Records provided
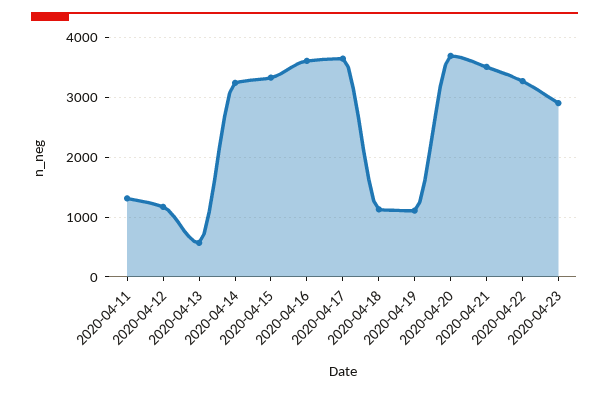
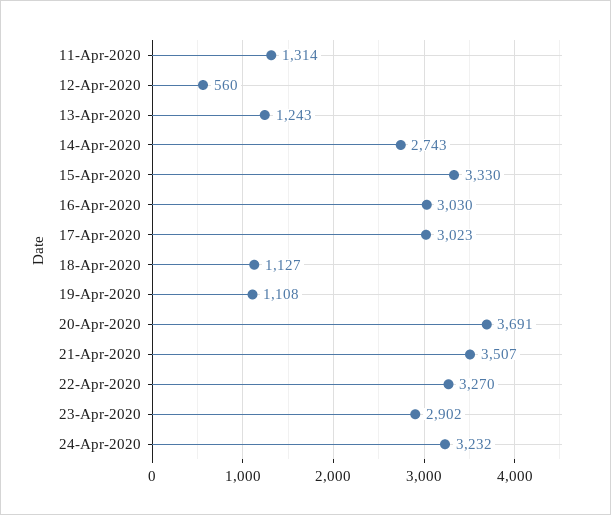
2020-04-12: 1200 -> 560
2020-04-13: 600 -> 1243
2020-04-14: 3200 -> 2743
2020-04-16: 3600 -> 3030
2020-04-17: 3600 -> 3023
24-Apr-2020: none -> 3232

Task requirements
Leaving out the pictures, reproduce the whole listing above exactly.

Answer below
2020-04-12: 1200 -> 560
2020-04-13: 600 -> 1243
2020-04-14: 3200 -> 2743
2020-04-16: 3600 -> 3030
2020-04-17: 3600 -> 3023
24-Apr-2020: none -> 3232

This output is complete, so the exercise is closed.